● Problem to work on
Among the records below, find the lines that contain "class" and copy each of them.

[Web page edit records]
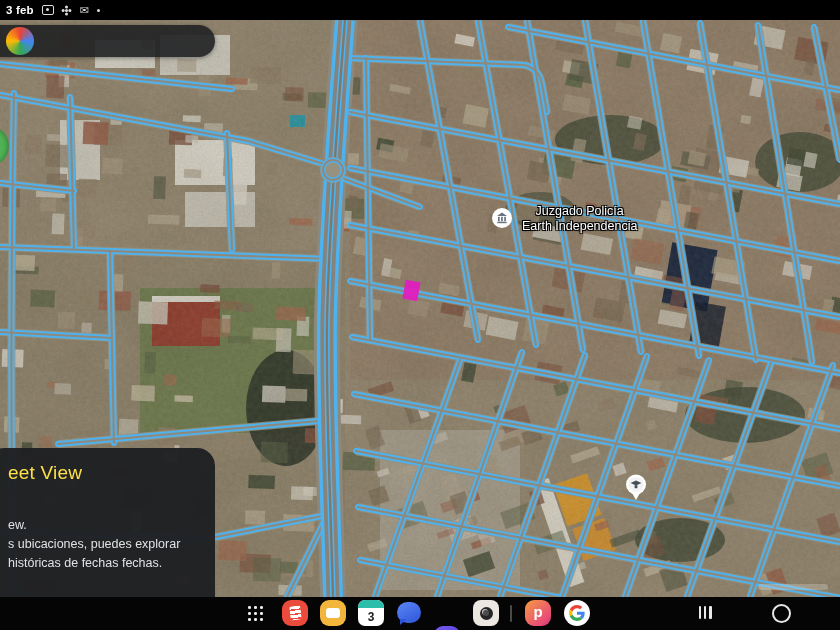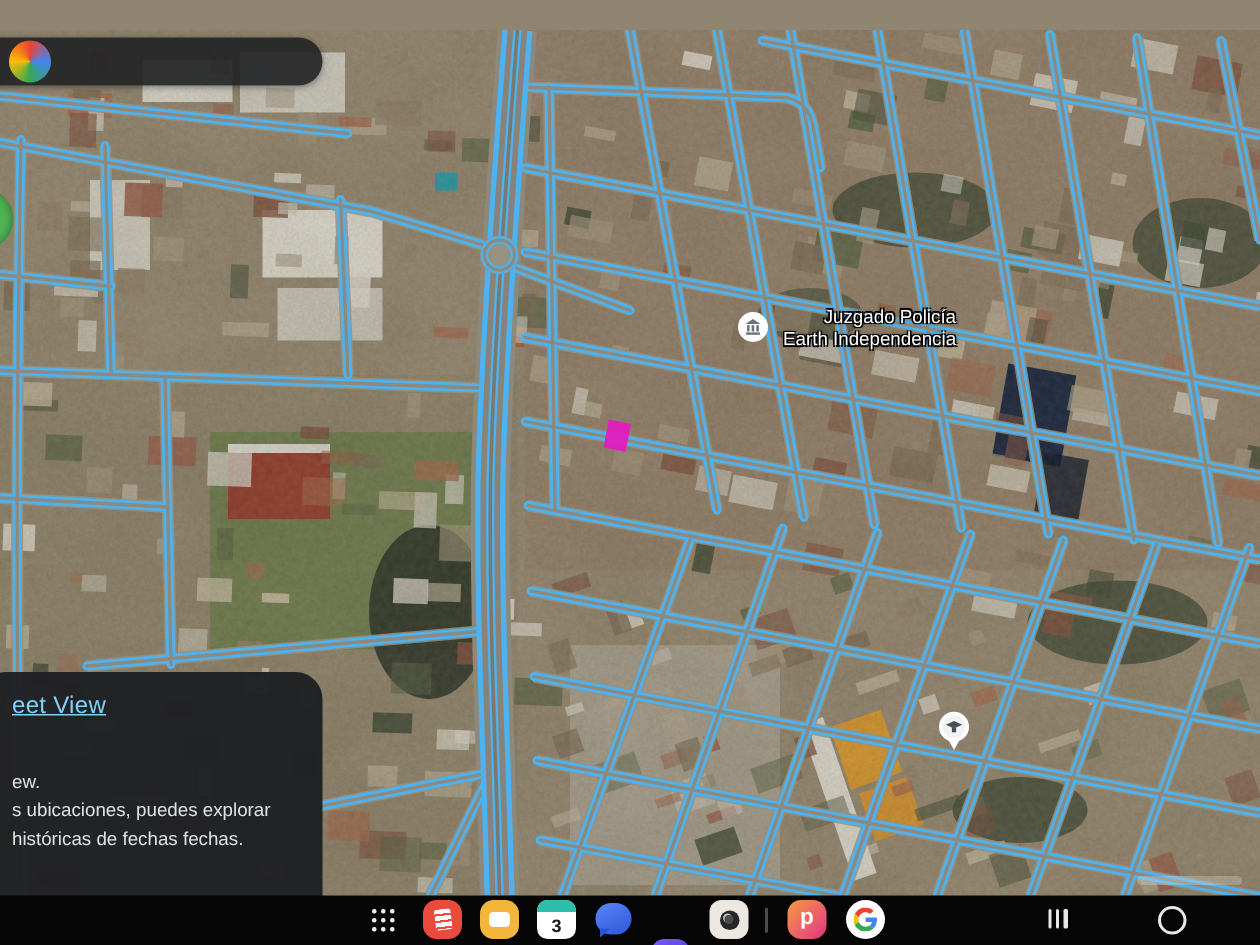--- a/index.html
+++ b/index.html
@@ -480,6 +480,13 @@
   <div class="sel-building"></div>
   <div class="attrib-smudge"></div>
 
+  <div class="status-bar">
+    <span class="status-date">3 feb</span>
+    <span class="sb-ic ic-shot"></span>
+    <span class="sb-ic ic-flower"></span>
+    <span class="sb-ic ic-mail">✉</span>
+    <span class="sb-ic ic-dot"></span>
+  </div>
 
   <div class="search-bar">
     <span class="avatar-ring">

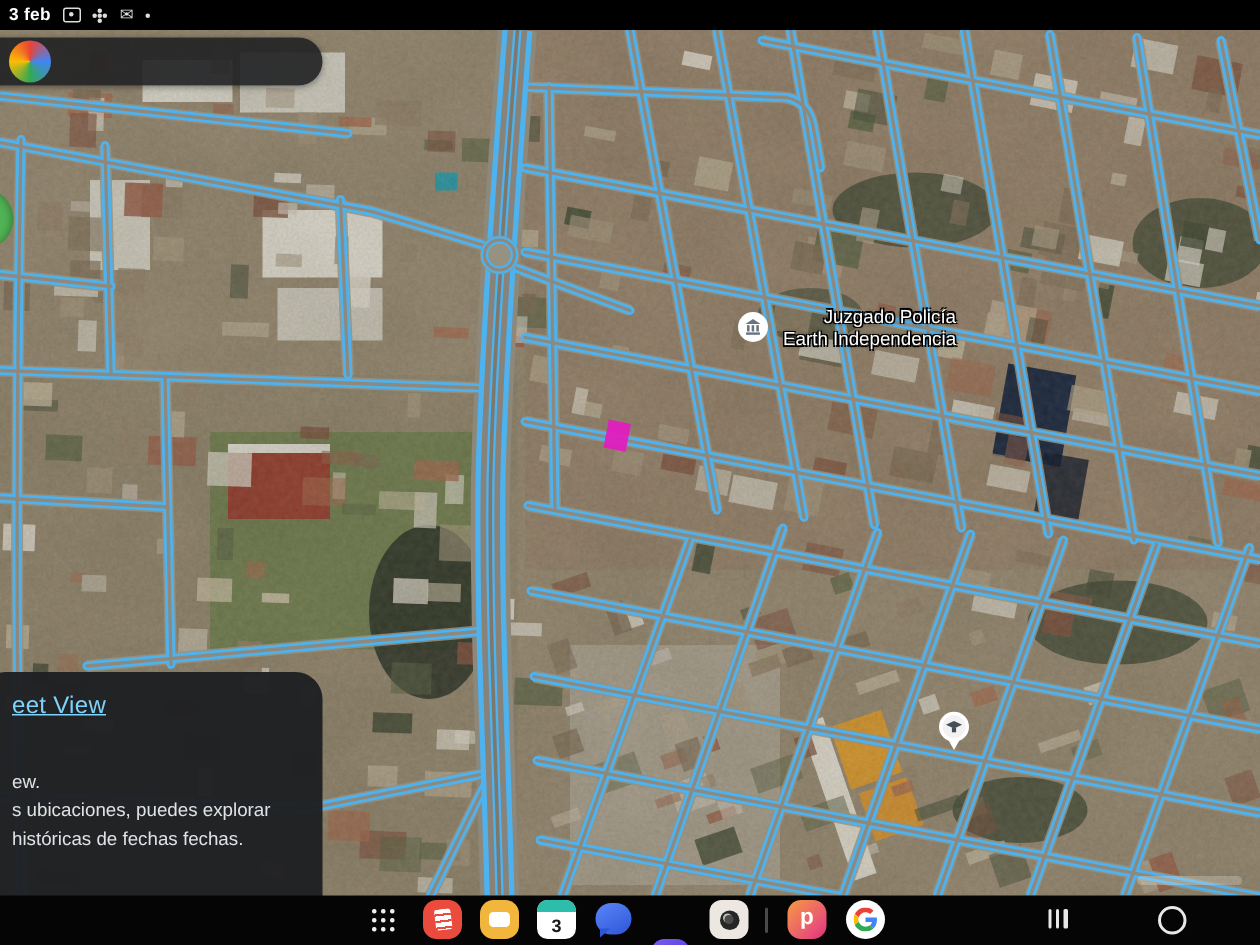--- a/index.html
+++ b/index.html
@@ -506,7 +506,7 @@
       <rect x="13.2" y="9.8" width="1.7" height="4.2" fill="#6a7380"></rect>
       <rect x="6.4" y="14.6" width="9.2" height="1.6" fill="#6a7380"></rect>
     </svg>
-    <span class="poi-label" style="margin:-3px 0 0 9px;text-align:right;display:inline-block;">
+    <span class="poi-label" style="margin:-3px 0 0 9px;text-align:center;display:inline-block;">
       <span>Juzgado Policía</span><br>
       <span>Earth Independencia</span>
     </span>

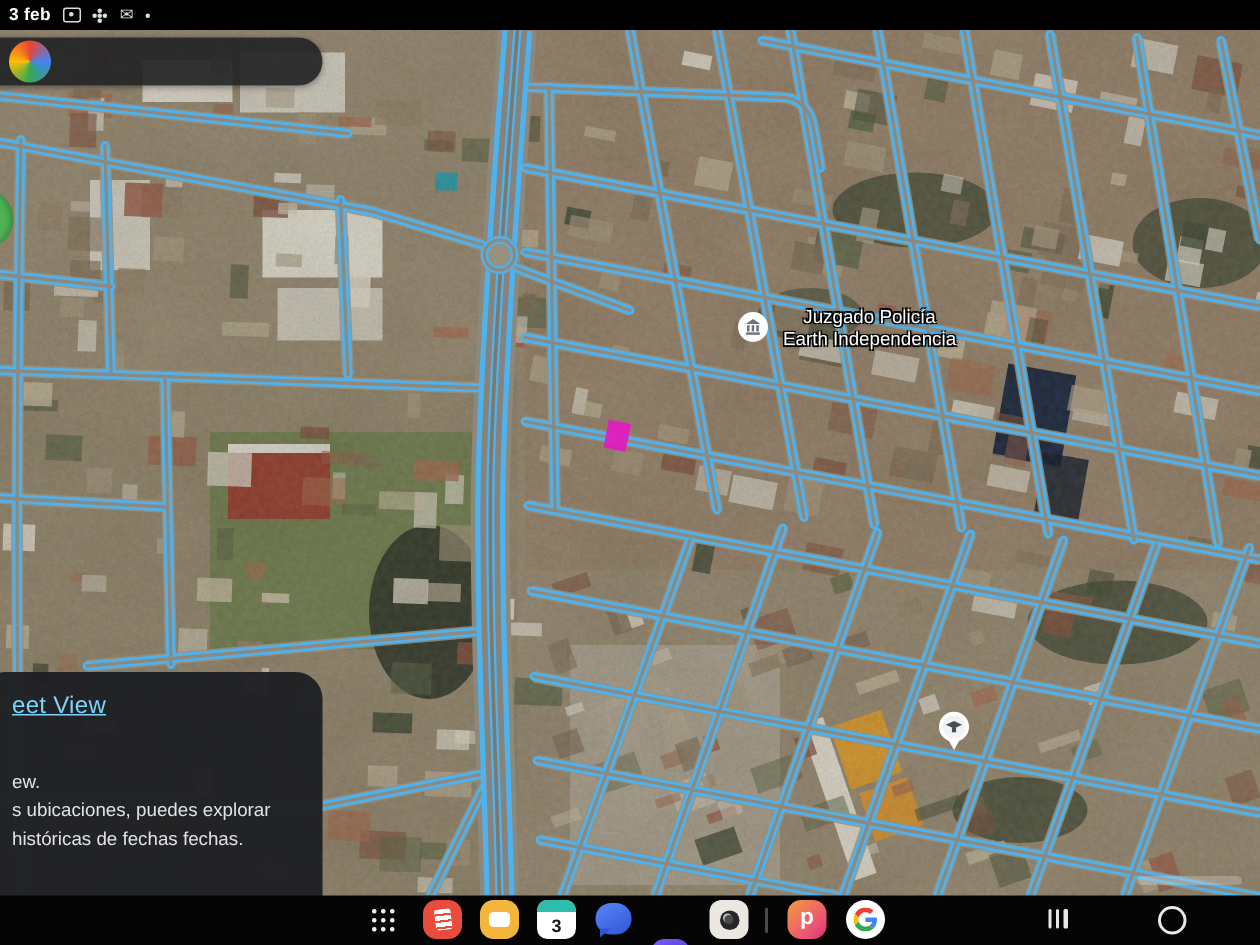--- a/index.html
+++ b/index.html
@@ -41,7 +41,7 @@
   
   .sv-panel{position:absolute;left:-14px;top:448px;width:229px;height:170px;border-radius:18px;
             background:rgba(30,31,34,.96);z-index:25;box-sizing:border-box;padding:14px 12px 0 22px;}
-  .sv-title{color:#7dd3fc;font-size:16px;font-weight:400;letter-spacing:.2px;text-decoration:underline;}
+  .sv-title{color:#fde047;font-size:19px;font-weight:400;letter-spacing:.2px;}
   .sv-body{color:#e0e2e6;font-size:12.5px;line-height:19px;margin-top:13px;}
   .sv-body + .sv-body{margin-top:0;}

● Exercise result
   <div class="sel-building"></div>
   <div class="attrib-smudge"></div>
+  <div class="status-bar">
+    <span class="status-date">3 feb</span>
+    <span class="sb-ic ic-shot"></span>
+    <span class="sb-ic ic-flower"></span>
+    <span class="sb-ic ic-mail">✉</span>
+    <span class="sb-ic ic-dot"></span>
   <div class="search-bar">
     <span class="avatar-ring">
-    <span class="poi-label" style="margin:-3px 0 0 9px;text-align:right;display:inline-block;">
+    <span class="poi-label" style="margin:-3px 0 0 9px;text-align:center;display:inline-block;">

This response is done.